Taking the Miller Lite stage on Friday evening, the trio walked out to separate podiums of laptops and mixers, but Yorke played the crowd more like a house DJ than a member of Kraftwerk.
While it was billed at “Thom Yorke’s Modern Tomorrow Boxes,” the performance is part of the Radiohead singer’s tour for “Anima” – his new album that explores themes of dystopia and societal decline (you know, the usual).” The setlist reflected that, with tracks spanning his solo career, including “Impossible Knots,” “Atoms for Peace” and “Harrowdown Hill.”
Yorke did his signature swaying and spastic dancing – he seems to enjoy being about to break free from the piano or guitar, move about the stage and hype up the crowd.

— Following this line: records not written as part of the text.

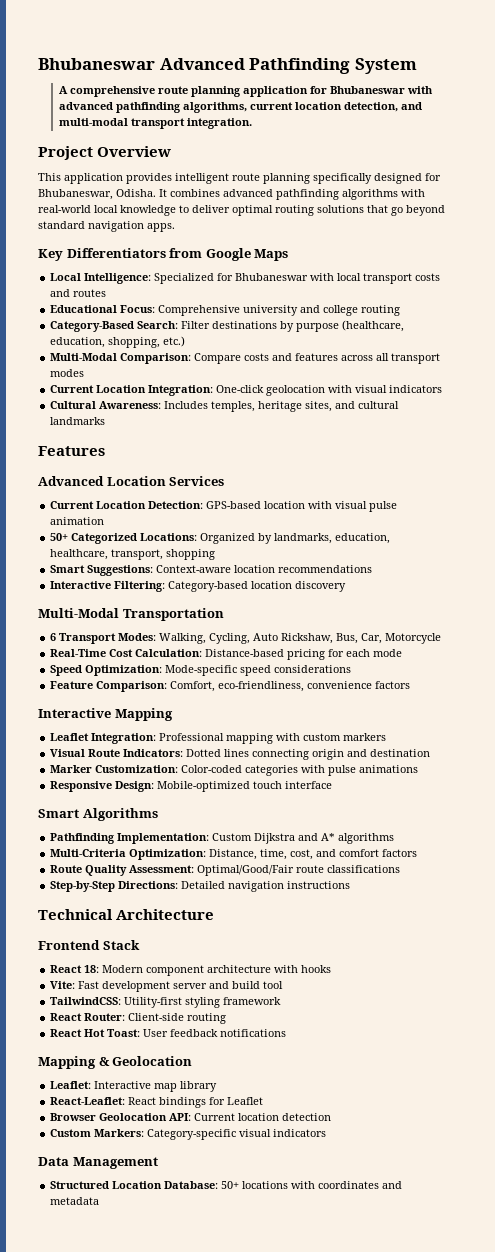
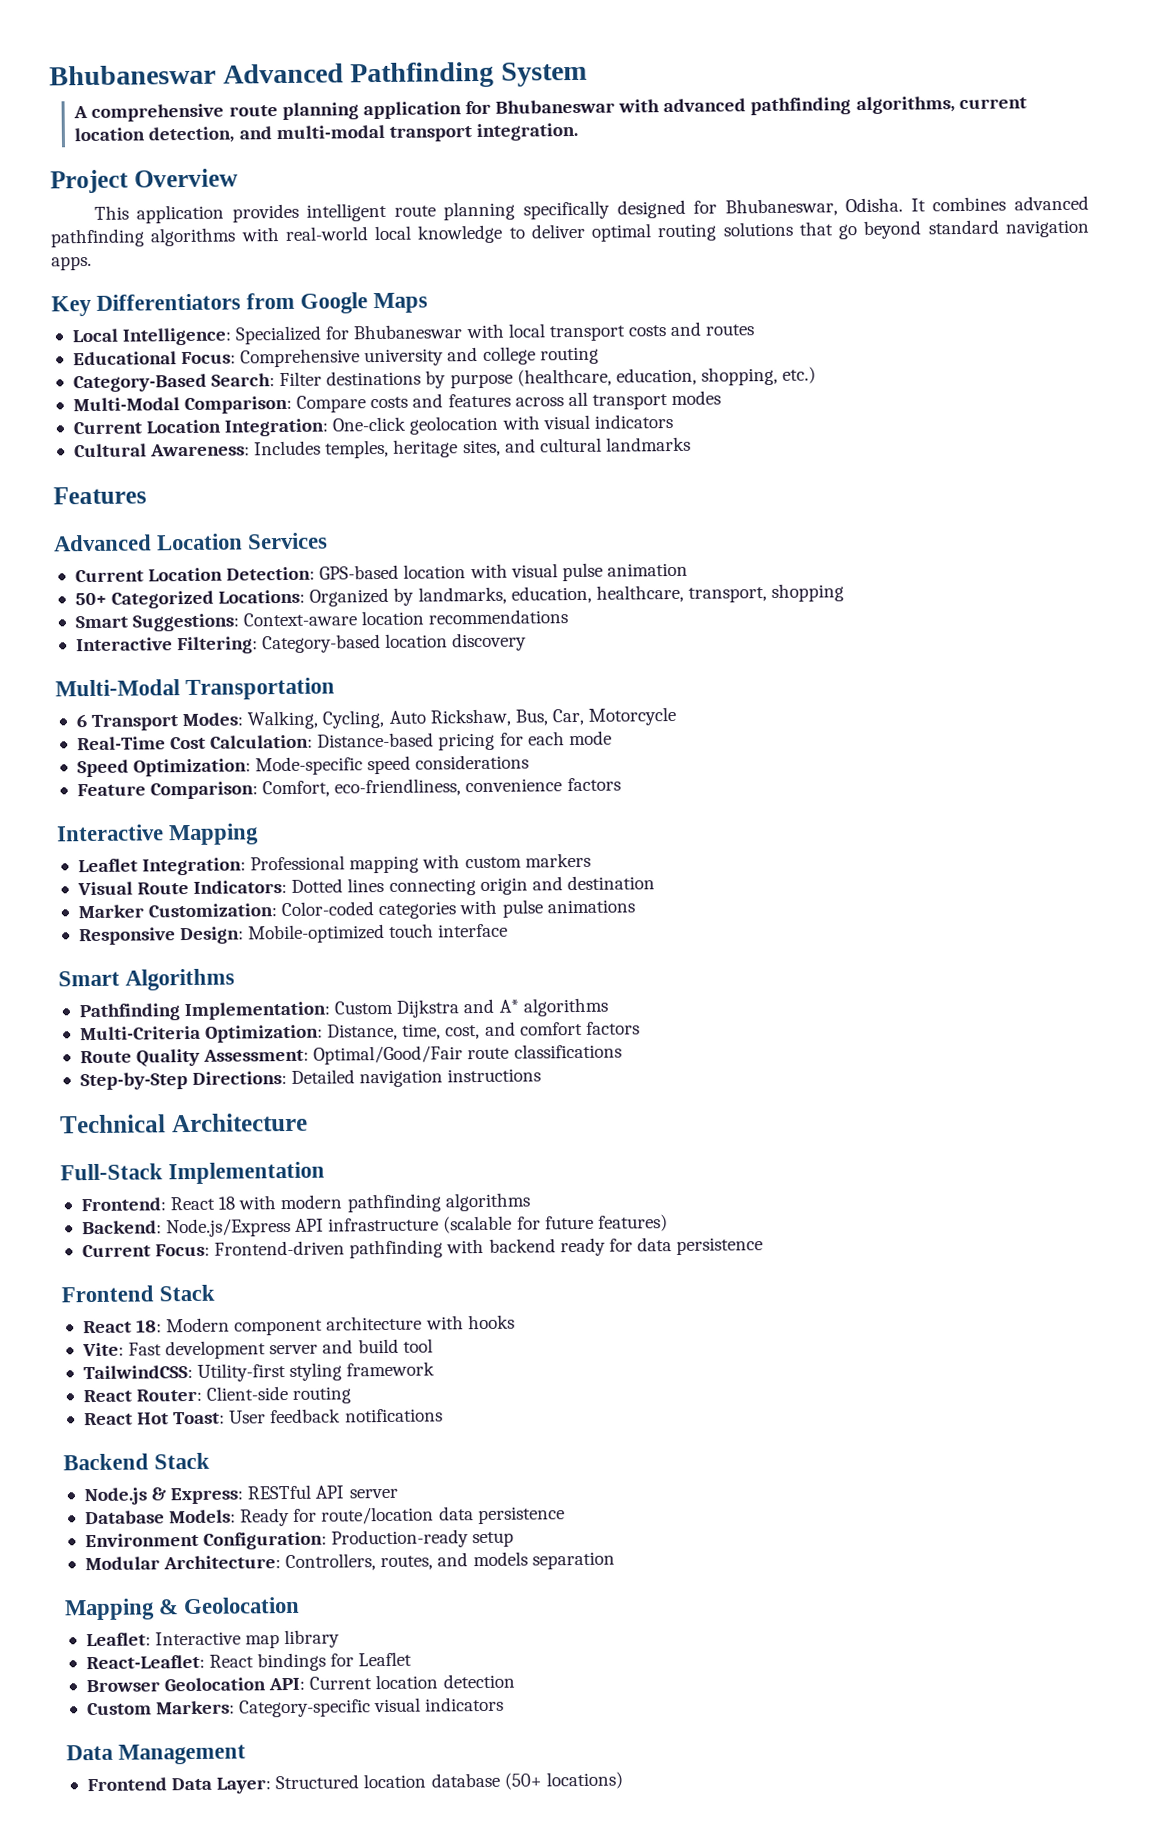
+ Full-Stack Implementation
+ Frontend: React 18 with modern pathfinding algorithms
+ Backend: Node.js/Express API infrastructure (scalable for future features)
+ Current Focus: Frontend-driven pathfinding with backend ready for data persistence
+ Backend Stack
+ Node.js & Express: RESTful API server
+ Database Models: Ready for route/location data persistence
+ Environment Configuration: Production-ready setup
+ Modular Architecture: Controllers, routes, and models separation
- Structured Location Database: 50+ locations with coordinates and metadata
+ Frontend Data Layer: Structured location database (50+ locations)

Whenever visual artists are involved in music performances, there is the risk of appearing like a PC media player’s visualizer function, but Barri’s aesthetics contributed to the mood of the music as a whole, helping the songs flow into each other as one, connected performance.
The set started out with bright colors and broad shapes before moving into darker visuals – from static brushstrokes and clean lines to flowing, pink ink and what looked like a black hole with scratches over it.
The songs were bass-heavy, with echoes of house music layered under the ethereal reverb-ed vocals of Yorke.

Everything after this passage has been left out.